Director Jon Bell has expanded his award-winning short film of the same name into a feature horror that enjoyably blends horror tropes with Indigenous history.
The film makes it allegorical nature clear by starting off with a title card about the Stolen Generations, the Australian Government’s policy of removing Aboriginal children from their families over the best part of the last century. We see it in action in the 70s where two government representatives come to an Aboriginal Mission and all the children run and hide. One little girl, Agnes, hides in a cave and her sister, Ruth isn’t able to save her. We are not sure whether she has been taken by the government or by the Moogai, a malicious spirit who steals children.

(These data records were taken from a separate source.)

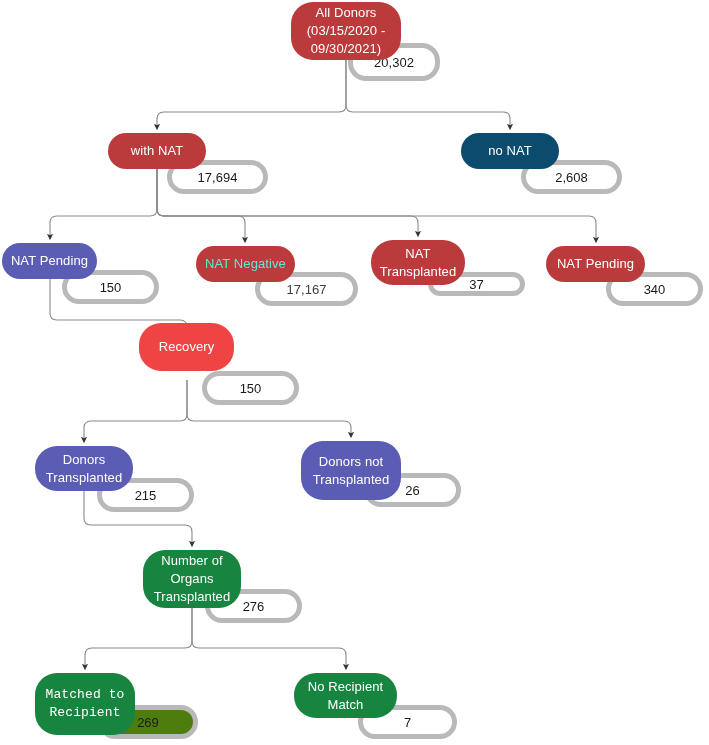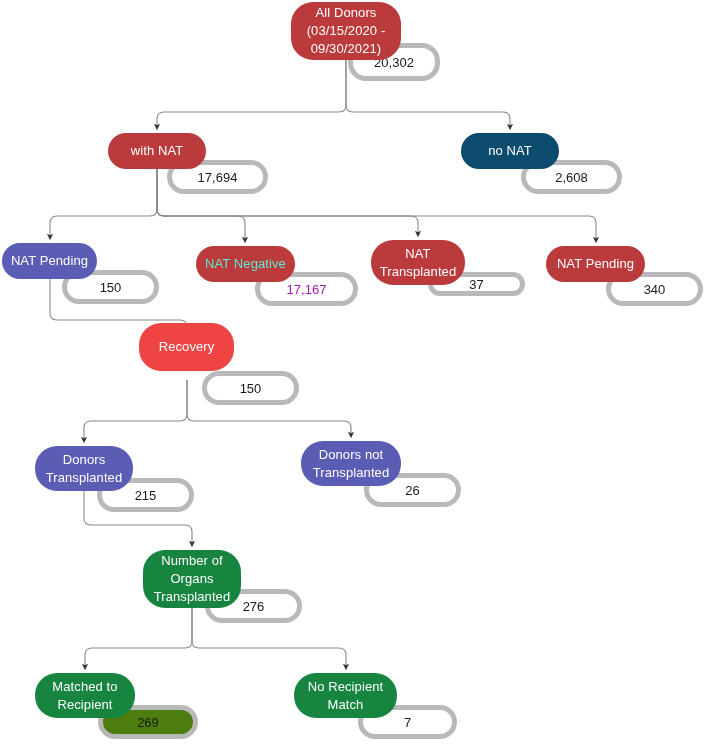--- a/index.html
+++ b/index.html
@@ -65,39 +65,39 @@
       <div class="badge" style="left: 348px; top: 43px; width: 92px; height: 38px; border-color: rgb(185, 185, 185); background: rgb(255, 255, 255); color: rgb(26, 26, 26);">20,302</div>
       <div class="node" style="left: 291px; top: 2px; width: 110px; height: 58px; background: rgb(187, 58, 60); color: rgb(255, 255, 255);">All Donors
 (03/15/2020 -
 09/30/2021)</div>
       <div class="badge" style="left: 167px; top: 160px; width: 101px; height: 34px; border-color: rgb(185, 185, 185); background: rgb(255, 255, 255); color: rgb(26, 26, 26);">17,694</div>
       <div class="node" style="left: 108px; top: 133px; width: 98px; height: 36px; background: rgb(187, 58, 60); color: rgb(255, 255, 255);">with NAT</div>
       <div class="badge" style="left: 521px; top: 160px; width: 101px; height: 34px; border-color: rgb(185, 185, 185); background: rgb(255, 255, 255); color: rgb(26, 26, 26);">2,608</div>
       <div class="node" style="left: 461px; top: 133px; width: 98px; height: 36px; background: #0c4a6e; color: rgb(255, 255, 255);">no NAT</div>
       <div class="badge" style="left: 62px; top: 270px; width: 97px; height: 34px; border-color: rgb(185, 185, 185); background: rgb(255, 255, 255); color: rgb(26, 26, 26);">150</div>
       <div class="node" style="left: 2px; top: 243px; width: 95px; height: 36px; background: rgb(91, 92, 179); color: rgb(255, 255, 255);">NAT Pending</div>
-      <div class="badge" style="left: 255px; top: 272px; width: 103px; height: 34px; border-color: rgb(185, 185, 185); background: rgb(255, 255, 255); color: #a21caf;">17,167</div>
+      <div class="badge" style="left: 255px; top: 272px; width: 103px; height: 34px; border-color: rgb(185, 185, 185); background: rgb(255, 255, 255); color: #404040;">17,167</div>
       <div class="node" style="left: 196px; top: 246px; width: 99px; height: 36px; background: rgb(187, 58, 60); color: #5eead4;">NAT Negative</div>
       <div class="badge" style="left: 428px; top: 272px; width: 97px; height: 24px; border-color: rgb(185, 185, 185); background: rgb(255, 255, 255); color: rgb(26, 26, 26);">37</div>
       <div class="node" style="left: 371px; top: 240px; width: 94px; height: 45px; background: rgb(187, 58, 60); color: rgb(255, 255, 255);">NAT
 Transplanted</div>
       <div class="badge" style="left: 606px; top: 272px; width: 97px; height: 34px; border-color: rgb(185, 185, 185); background: rgb(255, 255, 255); color: rgb(26, 26, 26);">340</div>
       <div class="node" style="left: 546px; top: 246px; width: 99px; height: 36px; background: rgb(187, 58, 60); color: rgb(255, 255, 255);">NAT Pending</div>
       <div class="badge" style="left: 202px; top: 371px; width: 97px; height: 34px; border-color: rgb(185, 185, 185); background: rgb(255, 255, 255); color: rgb(26, 26, 26);">150</div>
       <div class="node" style="left: 139px; top: 323px; width: 95px; height: 48px; background: #ef4444; color: rgb(255, 255, 255);">Recovery</div>
       <div class="badge" style="left: 97px; top: 478px; width: 97px; height: 34px; border-color: rgb(185, 185, 185); background: rgb(255, 255, 255); color: rgb(26, 26, 26);">215</div>
       <div class="node" style="left: 35px; top: 446px; width: 98px; height: 45px; background: rgb(91, 92, 179); color: rgb(255, 255, 255);">Donors
 Transplanted</div>
       <div class="badge" style="left: 364px; top: 473px; width: 97px; height: 34px; border-color: rgb(185, 185, 185); background: rgb(255, 255, 255); color: rgb(26, 26, 26);">26</div>
-      <div class="node" style="left: 301px; top: 441px; width: 100px; height: 45px; background: rgb(91, 92, 179); color: rgb(255, 255, 255);">Donors not
+      <div class="node" style="left: 301px; top: 441px; width: 100px; height: 59px; background: rgb(91, 92, 179); color: rgb(255, 255, 255);">Donors not
 Transplanted</div>
       <div class="badge" style="left: 205px; top: 589px; width: 97px; height: 34px; border-color: rgb(185, 185, 185); background: rgb(255, 255, 255); color: rgb(26, 26, 26);">276</div>
       <div class="node" style="left: 143px; top: 550px; width: 98px; height: 58px; background: rgb(23, 132, 63); color: rgb(255, 255, 255); border-radius: 22px;">Number of
 Organs
 Transplanted</div>
       <div class="badge" style="left: 98px; top: 705px; width: 100px; height: 34px; border-color: rgb(185, 185, 185); background: #4d7c0f; color: rgb(26, 26, 26);">269</div>
-      <div class="node" style="left: 35px; top: 673px; width: 100px; height: 45px; background: rgb(23, 132, 63); color: rgb(255, 255, 255);">Matched to
+      <div class="node" style="left: 35px; top: 673px; width: 100px; height: 62px; background: rgb(23, 132, 63); color: rgb(255, 255, 255); font-family: Liberation Mono, monospace;">Matched to
 Recipient</div>
       <div class="badge" style="left: 358px; top: 705px; width: 99px; height: 34px; border-color: rgb(185, 185, 185); background: rgb(255, 255, 255); color: rgb(26, 26, 26);">7</div>
       <div class="node" style="left: 294px; top: 673px; width: 103px; height: 45px; background: rgb(23, 132, 63); color: rgb(255, 255, 255);">No Recipient
 Match</div>
     </div>
 </div>
 
 </body></html>

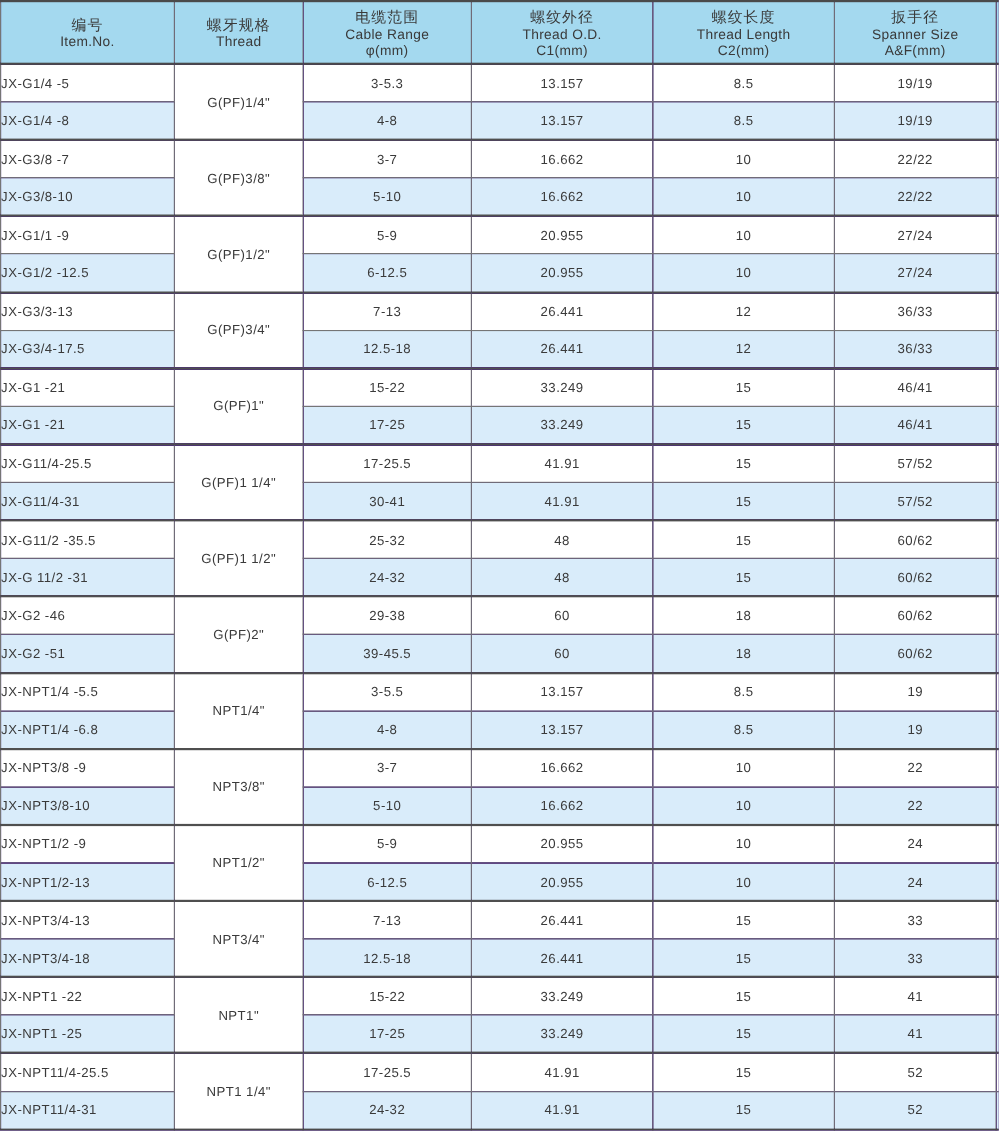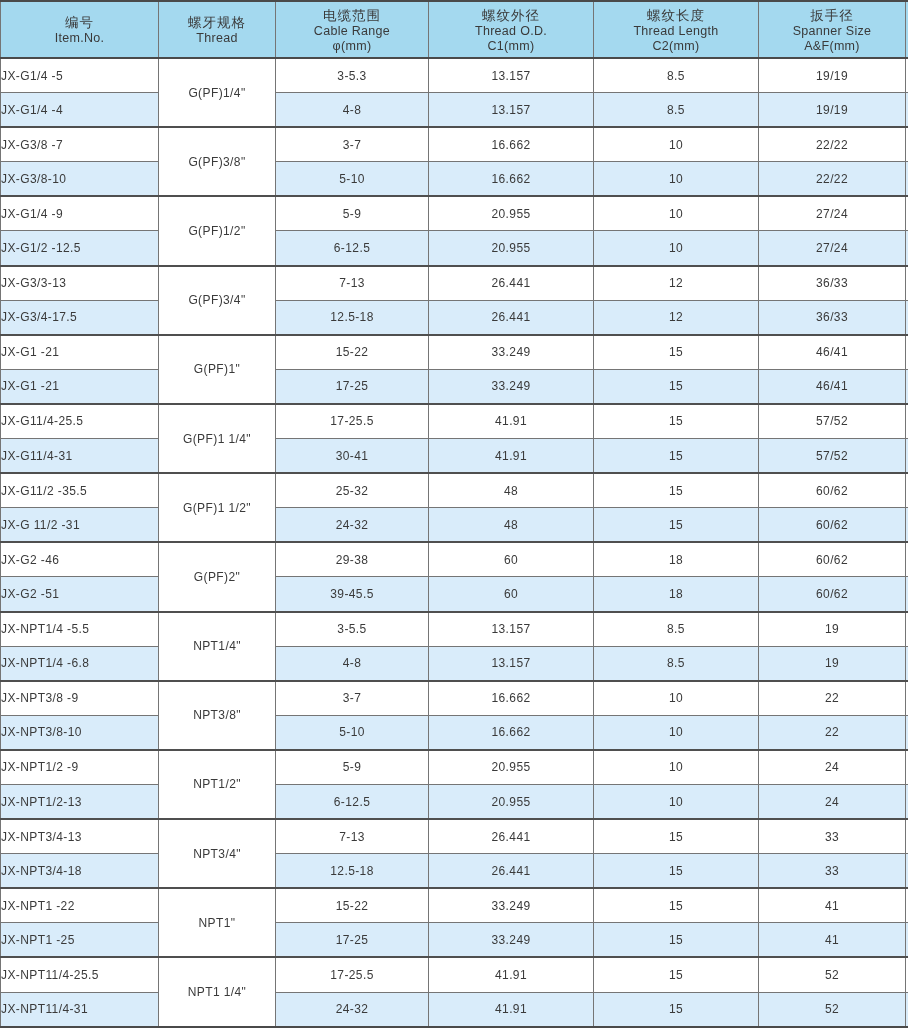--- a/index.html
+++ b/index.html
@@ -99,21 +99,21 @@
         <tr class="row-a group-start">
           <td class="col-item">JX-G1/4 -5</td>
           <td rowspan="2" class="thread-cell">G(PF)1/4"</td>
           <td>3-5.3</td>
           <td>13.157</td>
           <td>8.5</td>
           <td>19/19</td>
           <td class="sliver"></td>
         </tr>
         <tr class="row-b">
-          <td class="col-item">JX-G1/4 -4</td>
+          <td class="col-item">JX-G1/4 -8</td>
           <td>4-8</td>
           <td>13.157</td>
           <td>8.5</td>
           <td>19/19</td>
           <td class="sliver"></td>
         </tr>
         <tr class="row-a group-start">
           <td class="col-item">JX-G3/8 -7</td>
           <td rowspan="2" class="thread-cell">G(PF)3/8"</td>
           <td>3-7</td>
@@ -124,21 +124,21 @@
         </tr>
         <tr class="row-b">
           <td class="col-item">JX-G3/8-10</td>
           <td>5-10</td>
           <td>16.662</td>
           <td>10</td>
           <td>22/22</td>
           <td class="sliver"></td>
         </tr>
         <tr class="row-a group-start">
-          <td class="col-item">JX-G1/4 -9</td>
+          <td class="col-item">JX-G1/1 -9</td>
           <td rowspan="2" class="thread-cell">G(PF)1/2"</td>
           <td>5-9</td>
           <td>20.955</td>
           <td>10</td>
           <td>27/24</td>
           <td class="sliver"></td>
         </tr>
         <tr class="row-b">
           <td class="col-item">JX-G1/2 -12.5</td>
           <td>6-12.5</td>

Fast forward more than 50 years and we see Ruth‘s (Tessa Rose) daughter Sarah (Shari Sebbens) with her own family. She is another version of the Stolen Generation, given up by her mum (perhaps) and raised by a white family. She is not at all in touch with her Aboriginal culture and is resentful of Ruth’s intrusion into her life in her adult years.
Sarah gives birth to baby Jacob and, in a riff on postnatal depression, can’t sleep and starts to see spooky things happening around the house. She’s not believed, even by husband Fergus (Meyne Wyatt), and is quickly pigeon-holed by well-meaning and not so well-meaning white professionals around her as a delinquent mother. There are some scenes that might be uncomfortable for non-Indigenous people and easily dismissed as exaggerations – the school teacher suspecting alcoholism, the work friend (played by Bella Heathcote) throwing her under the bus – but I suspect they are commonplace even today.
The horror of course is the Moogai and Sarah‘s rejection of her culture means that she pushes away Ruth’s offered protections, the embrace of culture that will give her strength and safety (such a great metaphor for the healing of intergenerational trauma).
It’s a decent film, very watchable, sometimes scary and with an ending that felt incredibly empowering. I got the feeling it was made for a non-Australian audience, definitely for a white audience, as it has more exposition than I felt it needed in order to make sure we understand the nuances. I felt like it could have lent into the suspense and dark horror a little bit more. There is some great imagery whenever the Moogai or one of the spooky white eyed children is shown, but I wanted more of this and more suspense as to the nature of the horror. It doesn’t have the dark heft of The Babadook.
It has one of the most satisfying endings of a horror film that I have seen, and I think particularly because I have felt a dearth of powerful women stories at MIFF this year. Seeing Sarah and Ruth vanquish their demons through culture was incredibly moving.